**TASK DETAILS:**
Please give the number of lines in the records below that include "shipping", with no other output.

*** SOURCE INFORMATION ***

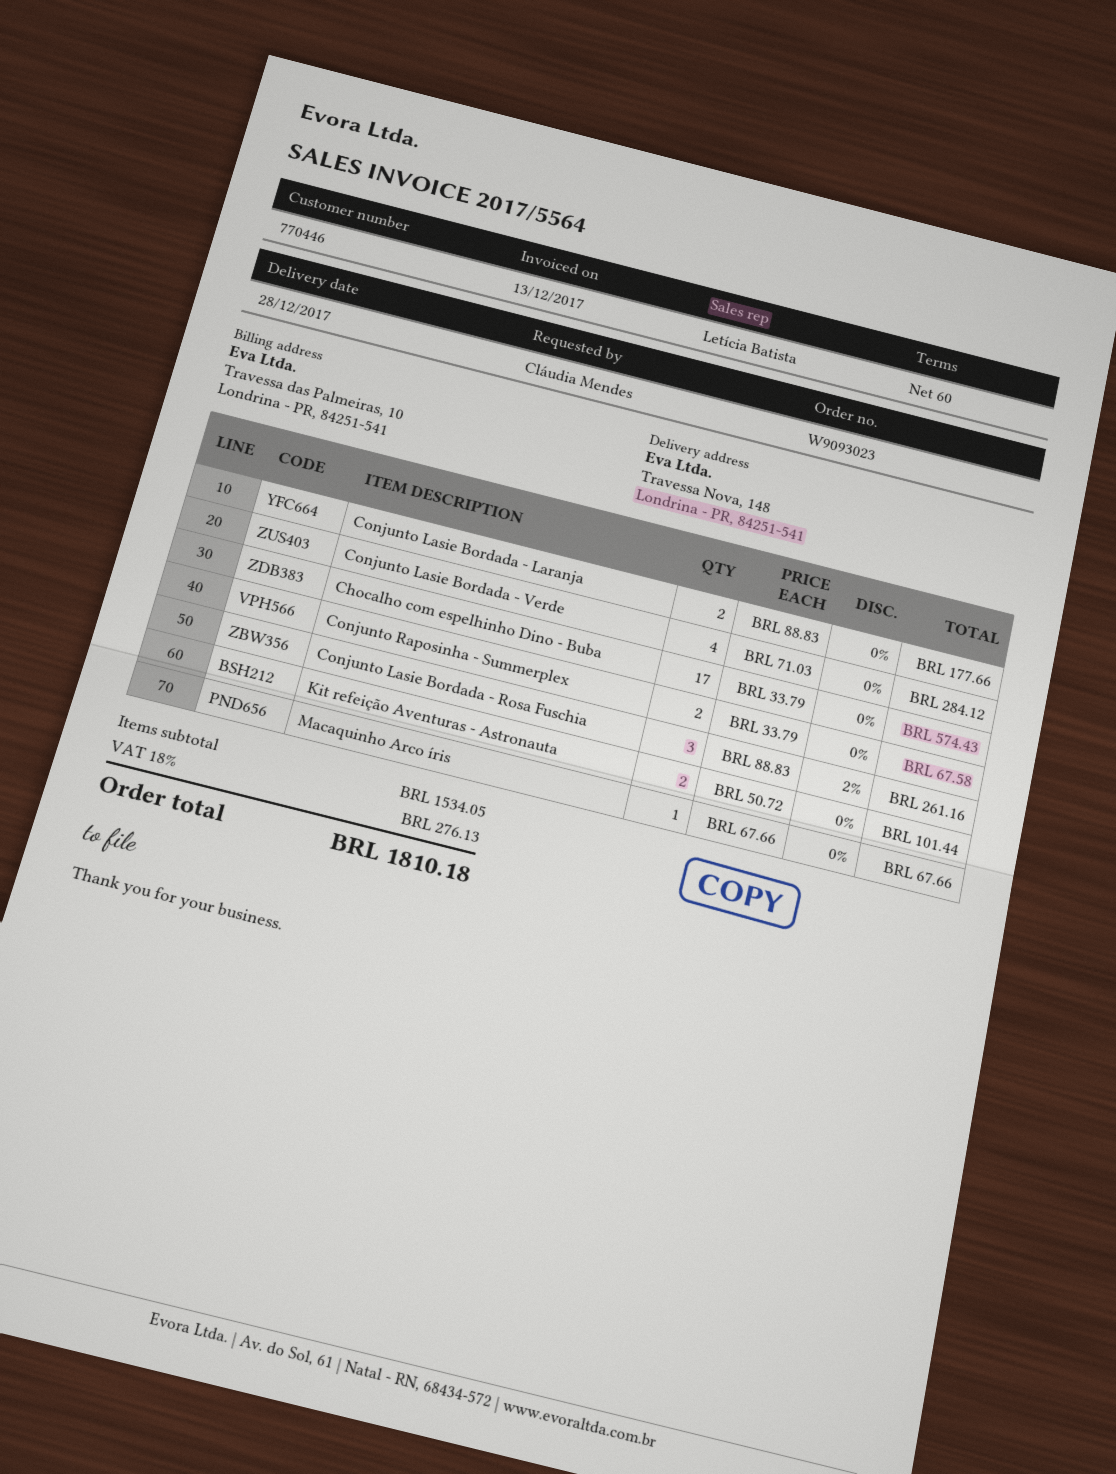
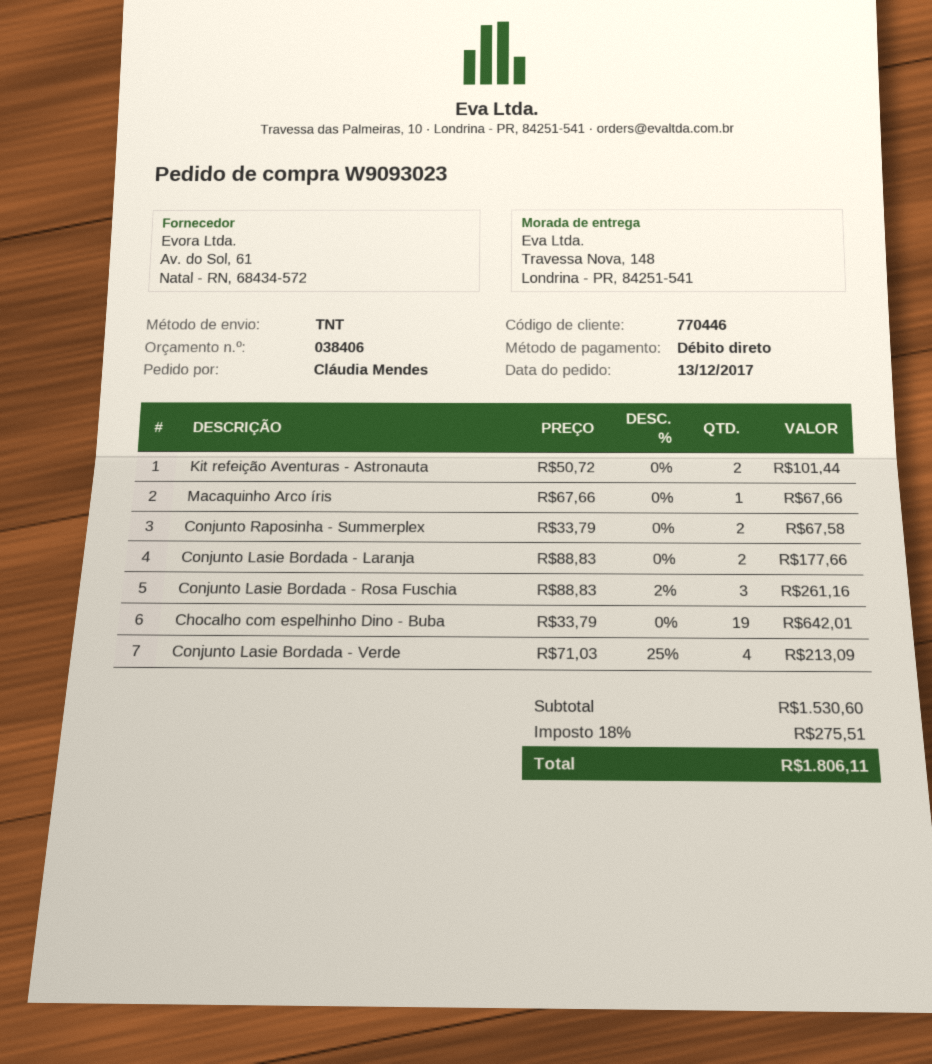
Conjunto Lasie Bordada - Verde: 4 x 71.03 = 284.12 -> 4 x 71.03 - 25% = 213.09
Chocalho com espelhinho Dino - Buba: 17 x 33.79 = 574.43 -> 19 x 33.79 = 642.01
subtotal: 1534.05 -> 1530.60
tax: 18% = 276.13 -> 18% = 275.51
total: 1810.18 -> 1806.11

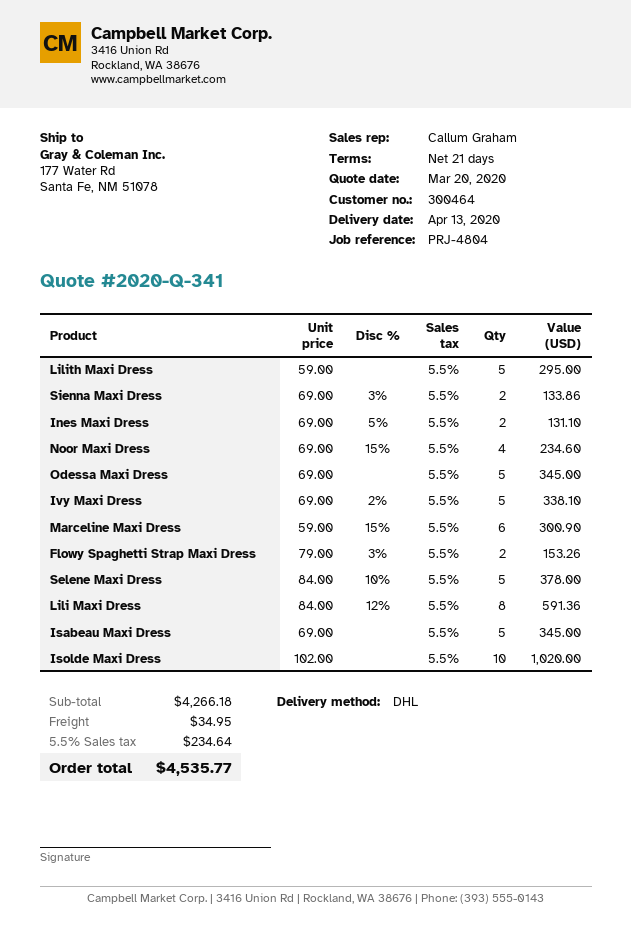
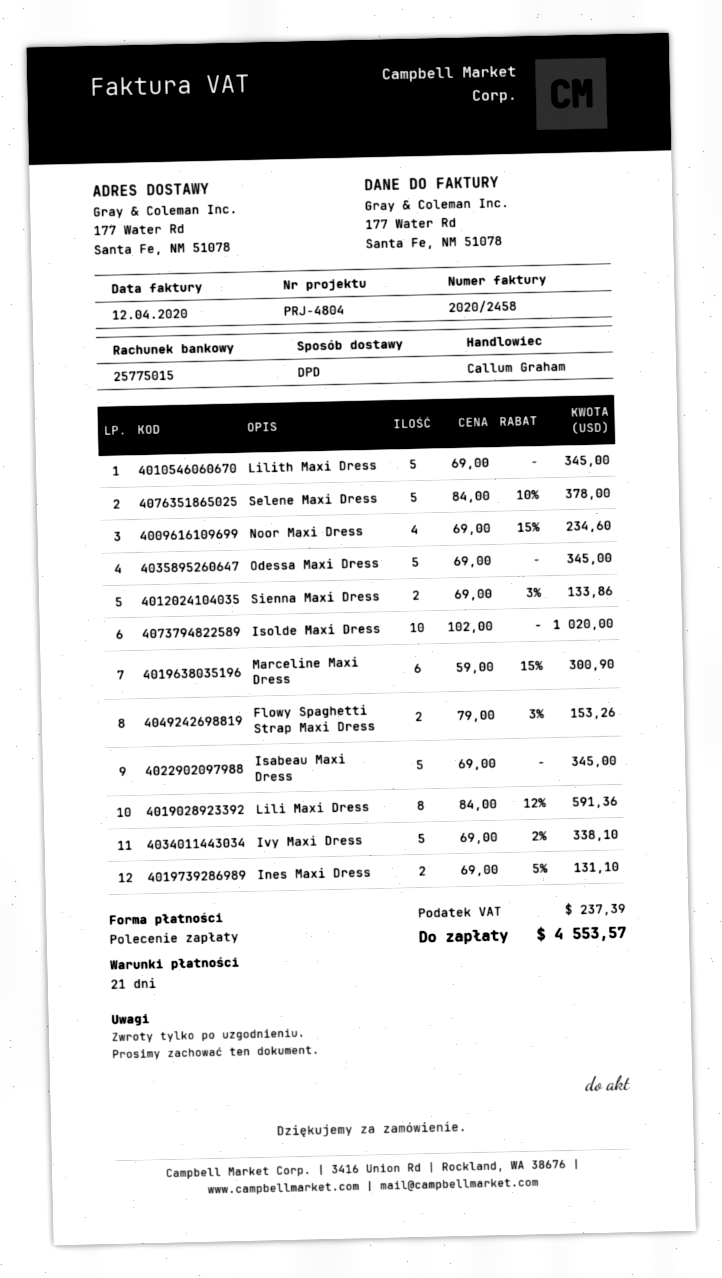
shipping method: DHL -> DPD
Lilith Maxi Dress: 5 x 59.00 = 295.00 -> 5 x 69.00 = 345.00
shipping: 34.95 -> none
tax: 234.64 -> 237.39
total: 4535.77 -> 4553.57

*** End of SOURCE INFORMATION ***

**EXERCISE SOLUTION:**
2